• WHAT YOU ARE ASKED TO DO: What lines in the records below include the word "users"? Return each one.

[Structured diff data]
══════════════════════════════

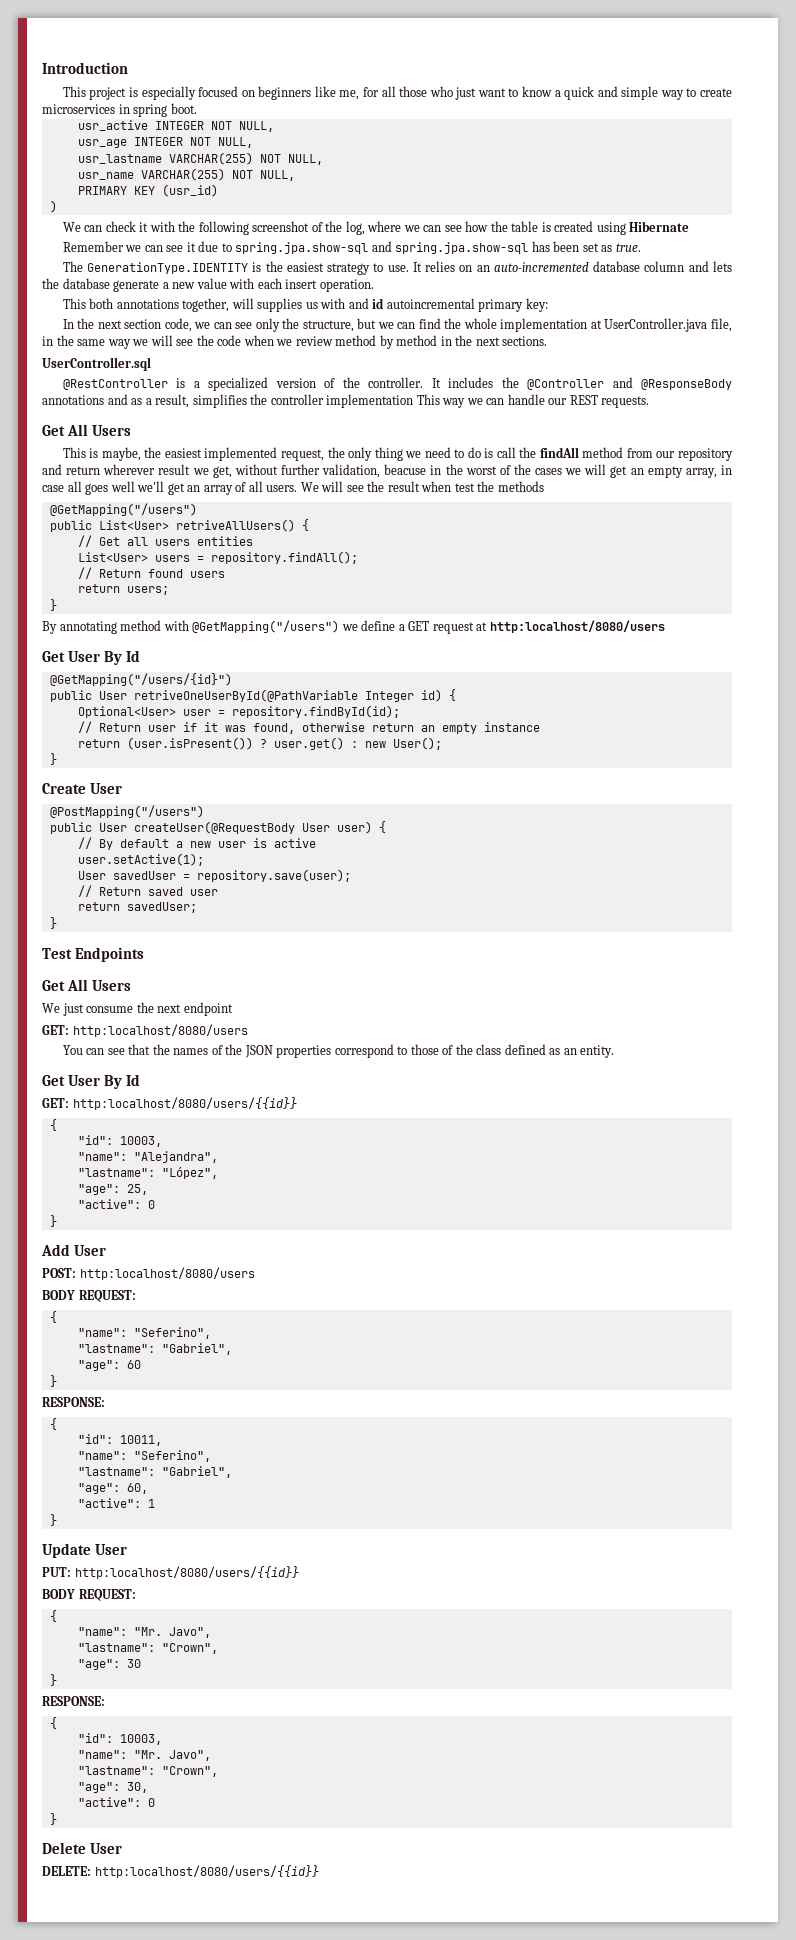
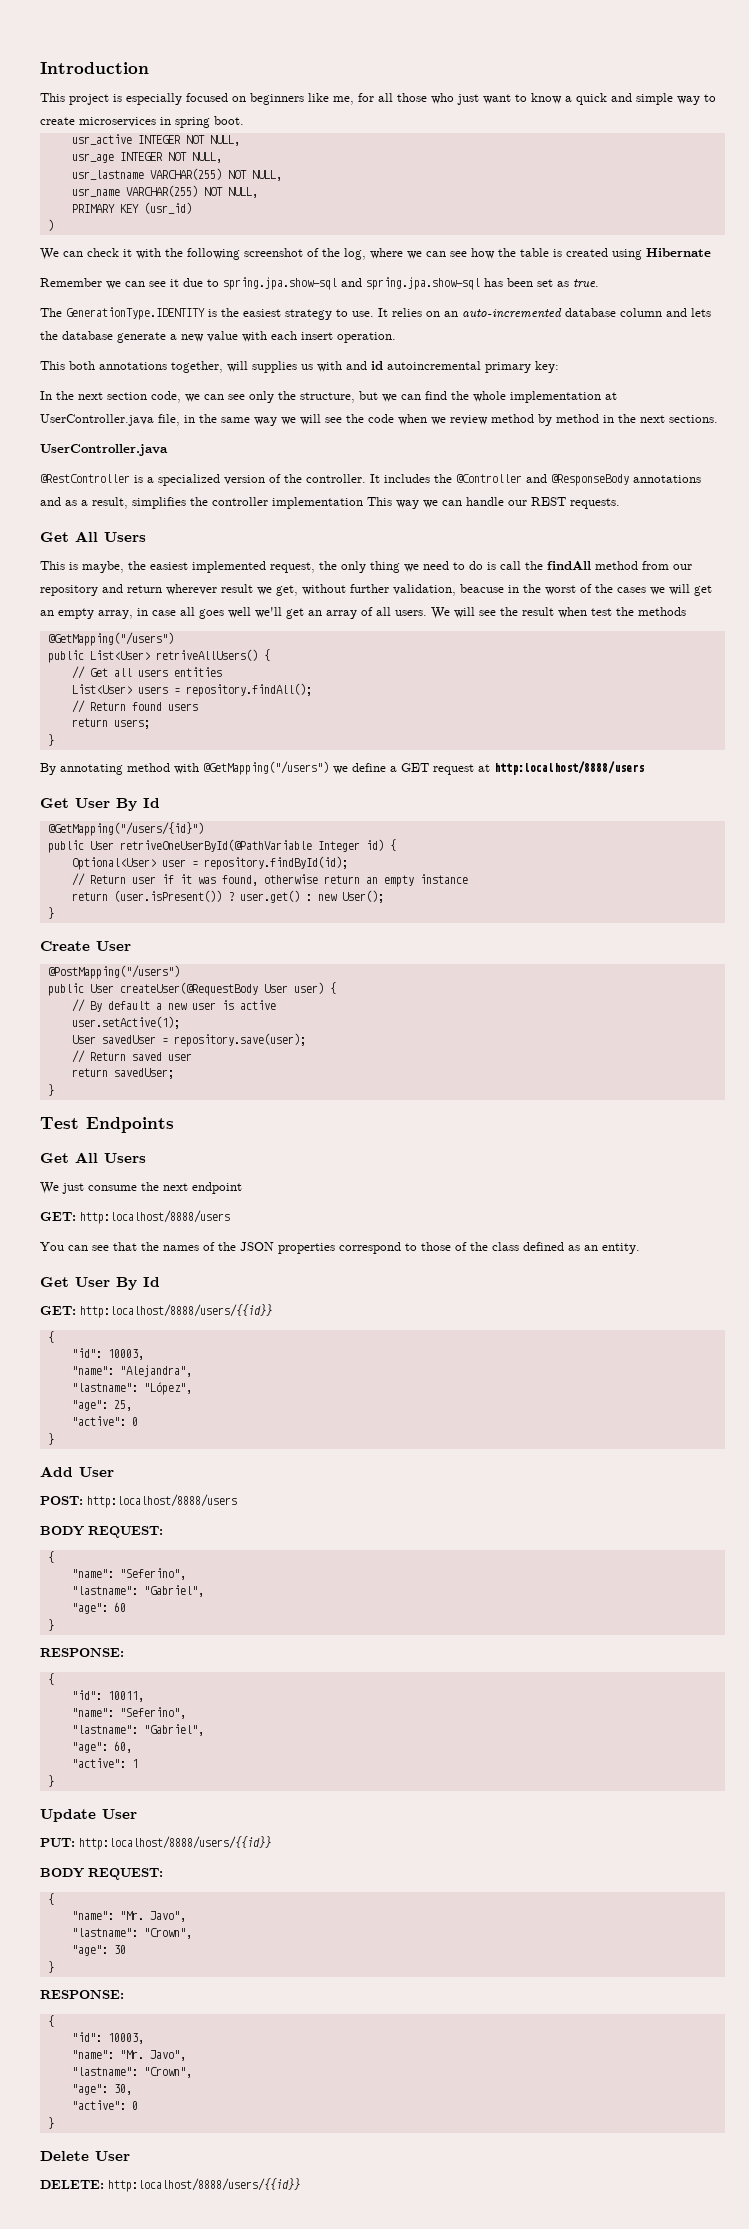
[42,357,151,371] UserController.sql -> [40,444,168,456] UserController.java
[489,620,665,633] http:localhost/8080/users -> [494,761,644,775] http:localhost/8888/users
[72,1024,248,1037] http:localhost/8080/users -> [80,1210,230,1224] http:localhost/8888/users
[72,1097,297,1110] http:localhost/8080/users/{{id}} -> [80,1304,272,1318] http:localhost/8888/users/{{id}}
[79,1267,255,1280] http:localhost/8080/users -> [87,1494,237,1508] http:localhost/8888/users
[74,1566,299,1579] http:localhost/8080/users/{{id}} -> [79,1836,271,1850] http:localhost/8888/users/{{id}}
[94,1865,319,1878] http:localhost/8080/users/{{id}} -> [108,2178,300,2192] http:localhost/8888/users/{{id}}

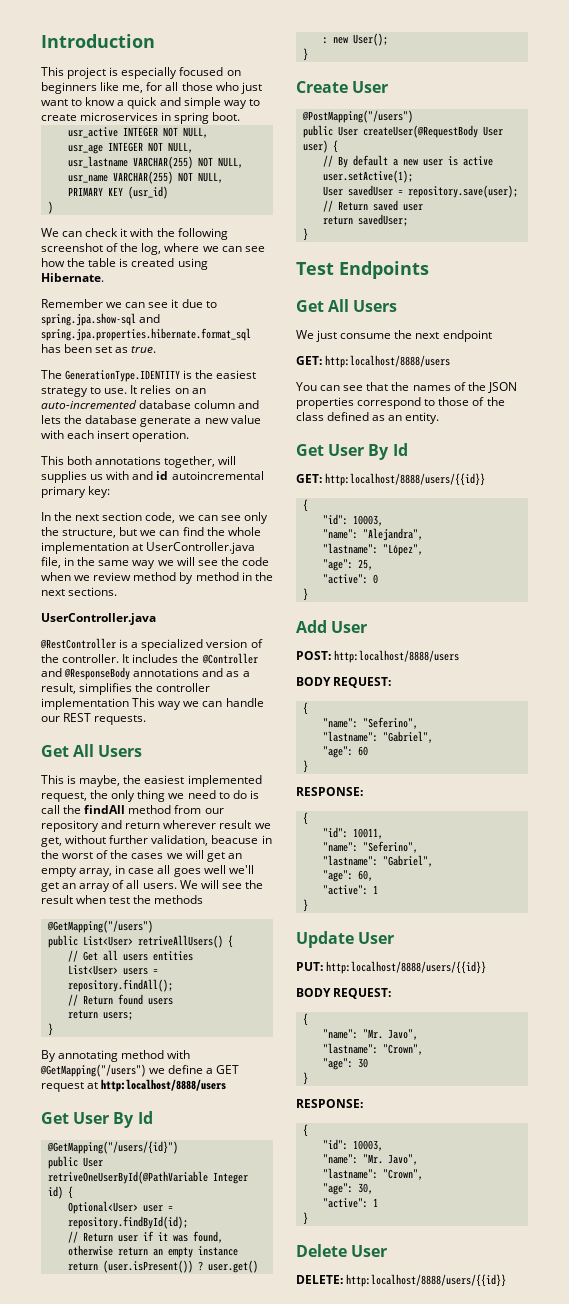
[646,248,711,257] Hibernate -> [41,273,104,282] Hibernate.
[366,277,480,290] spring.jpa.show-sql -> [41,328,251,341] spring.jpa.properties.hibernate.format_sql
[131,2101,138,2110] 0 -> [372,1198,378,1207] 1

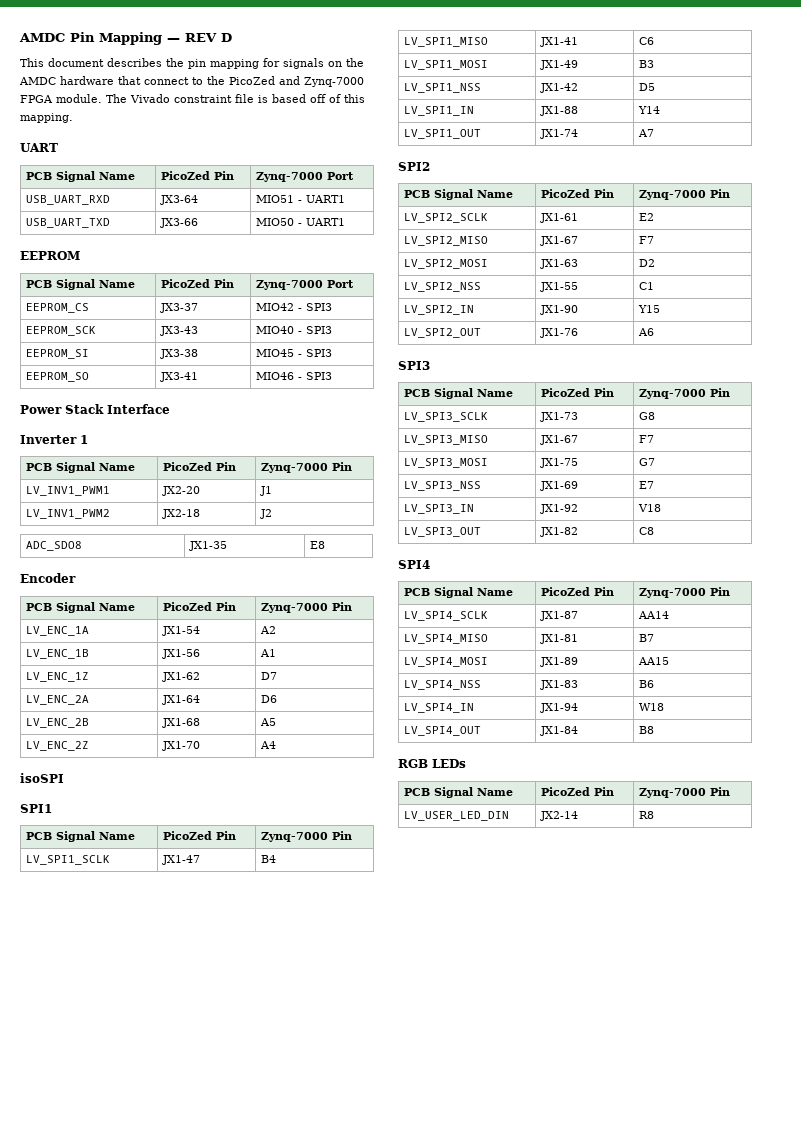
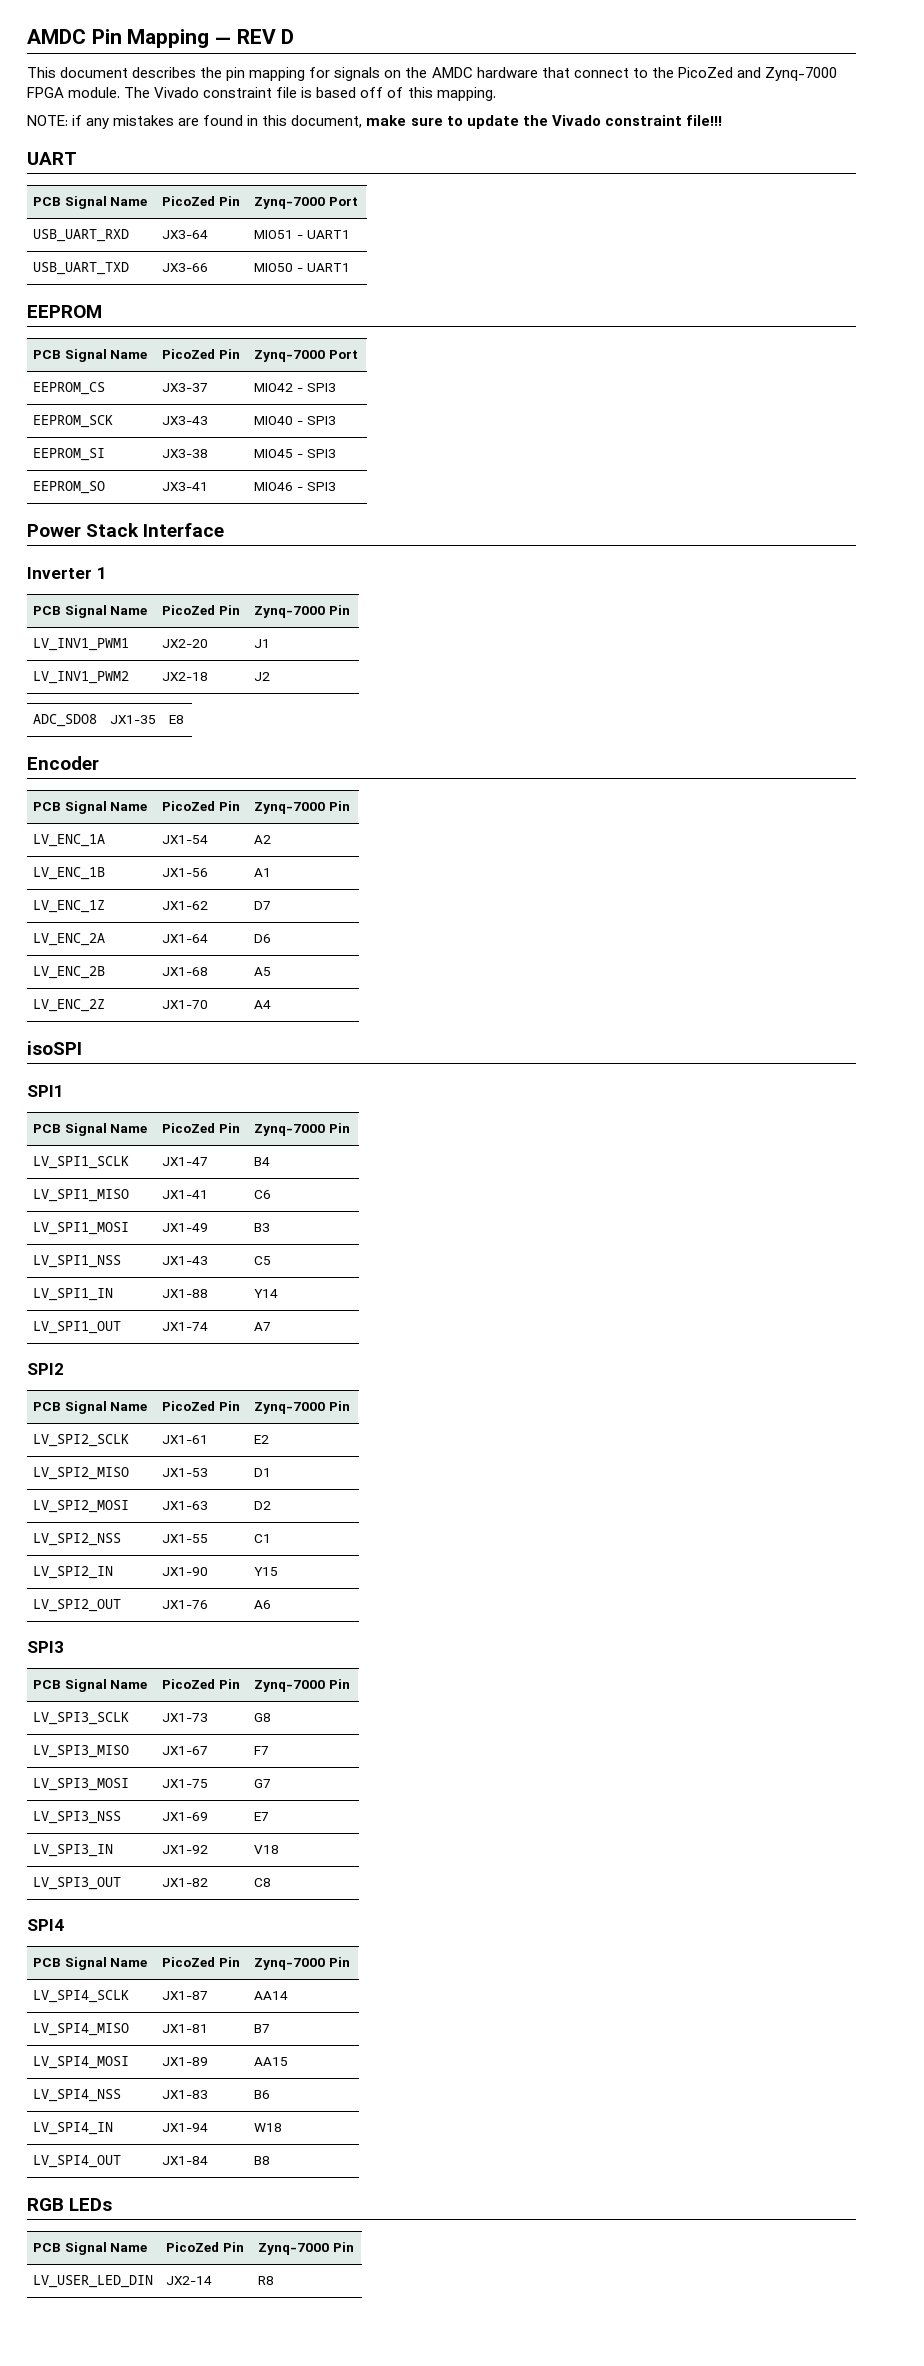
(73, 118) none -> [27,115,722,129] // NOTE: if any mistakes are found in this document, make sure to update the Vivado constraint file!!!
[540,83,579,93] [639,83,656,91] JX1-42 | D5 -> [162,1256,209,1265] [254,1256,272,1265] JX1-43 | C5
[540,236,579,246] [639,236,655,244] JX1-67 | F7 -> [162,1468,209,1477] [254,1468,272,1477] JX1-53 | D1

══════════════════════════════

• WRITTEN ANSWER:
[489,620,665,633] http:localhost/8080/users -> [494,761,644,775] http:localhost/8888/users
[72,1024,248,1037] http:localhost/8080/users -> [80,1210,230,1224] http:localhost/8888/users
[72,1097,297,1110] http:localhost/8080/users/{{id}} -> [80,1304,272,1318] http:localhost/8888/users/{{id}}
[79,1267,255,1280] http:localhost/8080/users -> [87,1494,237,1508] http:localhost/8888/users
[74,1566,299,1579] http:localhost/8080/users/{{id}} -> [79,1836,271,1850] http:localhost/8888/users/{{id}}
[94,1865,319,1878] http:localhost/8080/users/{{id}} -> [108,2178,300,2192] http:localhost/8888/users/{{id}}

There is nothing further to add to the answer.